_Problem requirements_
Only one stretch of the data below is wanted: the lines from the one with "nu til Dags</div>" through the one with "Paalidelighed og Sympati.</div>", repeated exactly.

*** Opening of Supplied entries ***

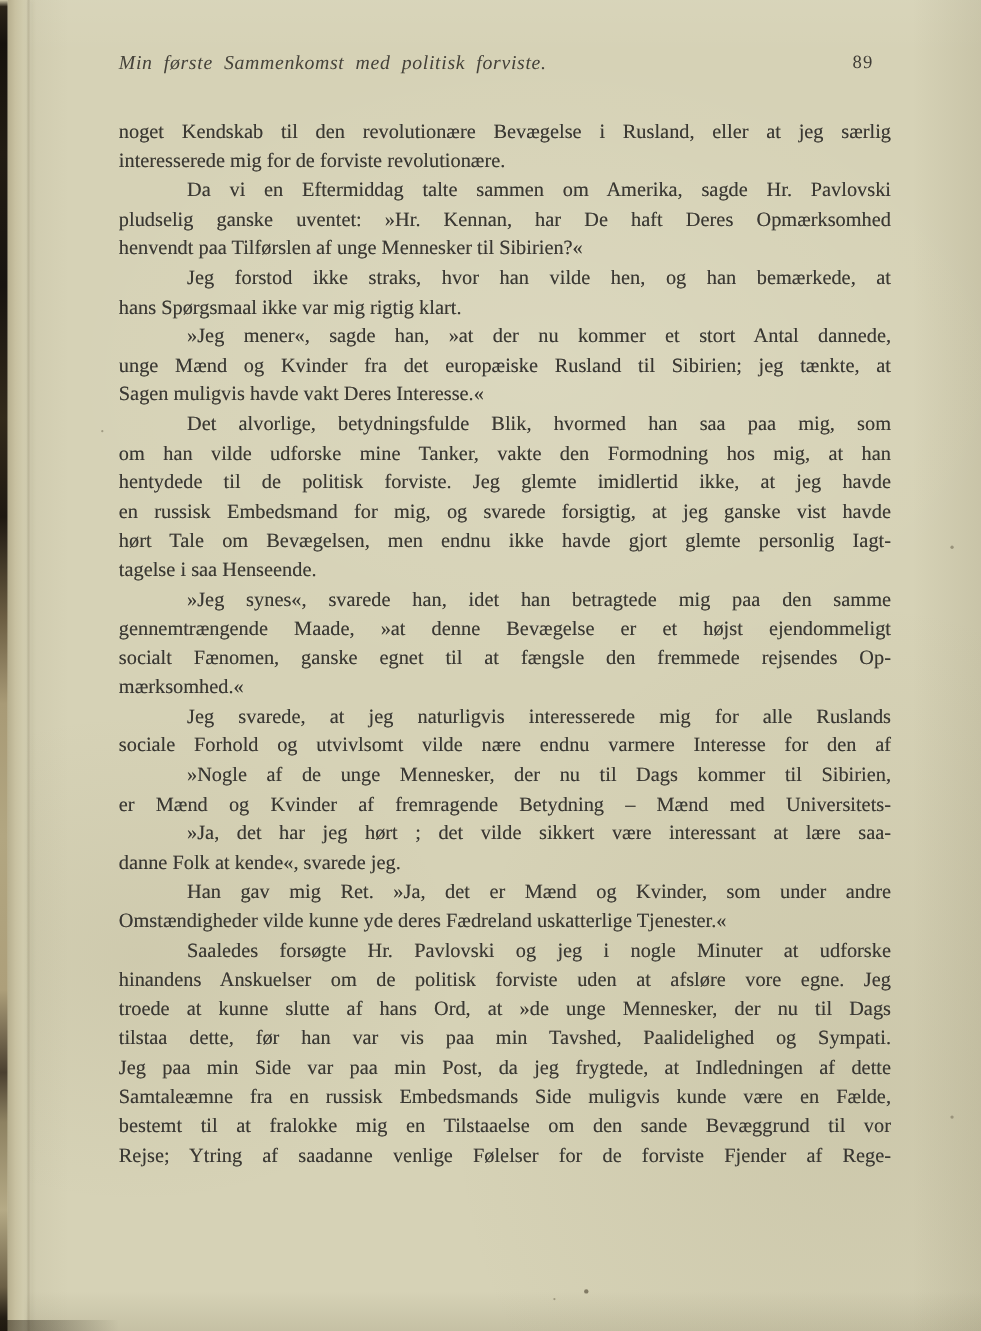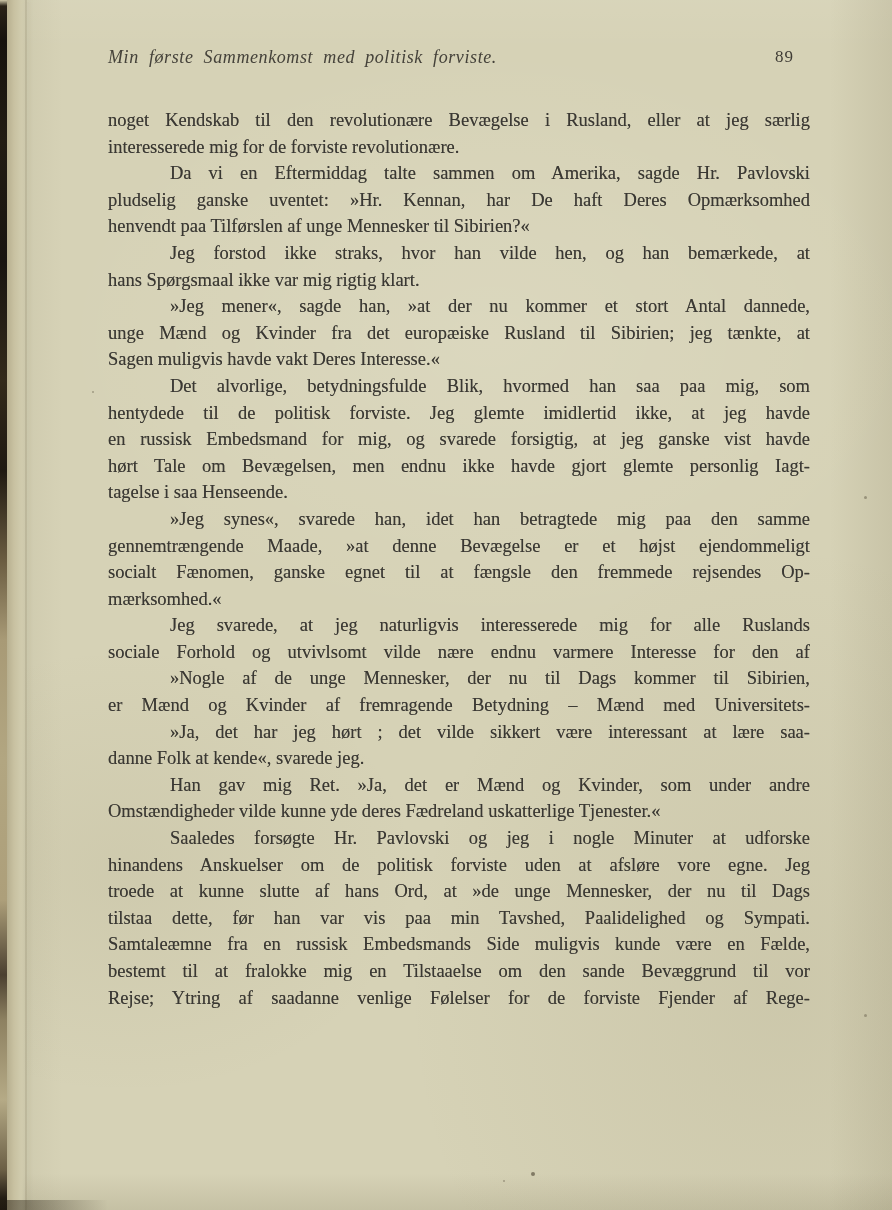--- a/index.html
+++ b/index.html
@@ -110,40 +110,42 @@
       <div class="line">interesserede mig for de forviste revolutionære.</div>
       <div class="line indent j">Da vi en Eftermiddag talte sammen om Amerika, sagde Hr. Pavlovski</div>
       <div class="line j">pludselig ganske uventet: »Hr. Kennan, har De haft Deres Opmærksomhed</div>
       <div class="line">henvendt paa Tilførslen af unge Mennesker til Sibirien?«</div>
       <div class="line indent j">Jeg forstod ikke straks, hvor han vilde hen, og han bemærkede, at</div>
       <div class="line">hans Spørgsmaal ikke var mig rigtig klart.</div>
       <div class="line indent j">»Jeg mener«, sagde han, »at der nu kommer et stort Antal dannede,</div>
       <div class="line j">unge Mænd og Kvinder fra det europæiske Rusland til Sibirien; jeg tænkte, at</div>
       <div class="line">Sagen muligvis havde vakt Deres Interesse.«</div>
       <div class="line indent j">Det alvorlige, betydningsfulde Blik, hvormed han saa paa mig, som</div>
+      <div class="line j">om han vilde udforske mine Tanker, vakte den Formodning hos mig, at han</div>
       <div class="line j">hentydede til de politisk forviste. Jeg glemte imidlertid ikke, at jeg havde</div>
       <div class="line j">en russisk Embedsmand for mig, og svarede forsigtig, at jeg ganske vist havde</div>
       <div class="line j">hørt Tale om Bevægelsen, men endnu ikke havde gjort glemte personlig Iagt-</div>
       <div class="line">tagelse i saa Henseende.</div>
       <div class="line indent j">»Jeg synes«, svarede han, idet han betragtede mig paa den samme</div>
       <div class="line j">gennemtrængende Maade, »at denne Bevægelse er et højst ejendommeligt</div>
       <div class="line j">socialt Fænomen, ganske egnet til at fængsle den fremmede rejsendes Op-</div>
       <div class="line">mærksomhed.«</div>
       <div class="line indent j">Jeg svarede, at jeg naturligvis interesserede mig for alle Ruslands</div>
       <div class="line j">sociale Forhold og utvivlsomt vilde nære endnu varmere Interesse for den af</div>
       <div class="line indent j">»Nogle af de unge Mennesker, der nu til Dags kommer til Sibirien,</div>
       <div class="line j">er Mænd og Kvinder af fremragende Betydning – Mænd med Universitets-</div>
       <div class="line indent j">»Ja, det har jeg hørt ; det vilde sikkert være interessant at lære saa-</div>
       <div class="line">danne Folk at kende«, svarede jeg.</div>
       <div class="line indent j">Han gav mig Ret. »Ja, det er Mænd og Kvinder, som under andre</div>
       <div class="line">Omstændigheder vilde kunne yde deres Fædreland uskatterlige Tjenester.«</div>
       <div class="line indent j">Saaledes forsøgte Hr. Pavlovski og jeg i nogle Minuter at udforske</div>
       <div class="line j">hinandens Anskuelser om de politisk forviste uden at afsløre vore egne. Jeg</div>
       <div class="line j">troede at kunne slutte af hans Ord, at »de unge Mennesker, der nu til Dags</div>
       <div class="line j">tilstaa dette, før han var vis paa min Tavshed, Paalidelighed og Sympati.</div>
+      <div class="line j">Jeg paa min Side var paa min Post, da jeg frygtede, at Indledningen af dette</div>
       <div class="line j">Samtaleæmne fra en russisk Embedsmands Side muligvis kunde være en Fælde,</div>
       <div class="line j">bestemt til at fralokke mig en Tilstaaelse om den sande Bevæggrund til vor</div>
       <div class="line j">Rejse; Ytring af saadanne venlige Følelser for de forviste Fjender af Rege-</div>
     </div>
 
   <div class="speck s1"></div>
   <div class="speck s2"></div>
   <div class="speck s3"></div>
   <div class="speck s4"></div>
   <div class="speck s5"></div>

*** Close of Supplied entries ***

_Solution_
       <div class="line j">troede at kunne slutte af hans Ord, at »de unge Mennesker, der nu til Dags</div>
       <div class="line j">tilstaa dette, før han var vis paa min Tavshed, Paalidelighed og Sympati.</div>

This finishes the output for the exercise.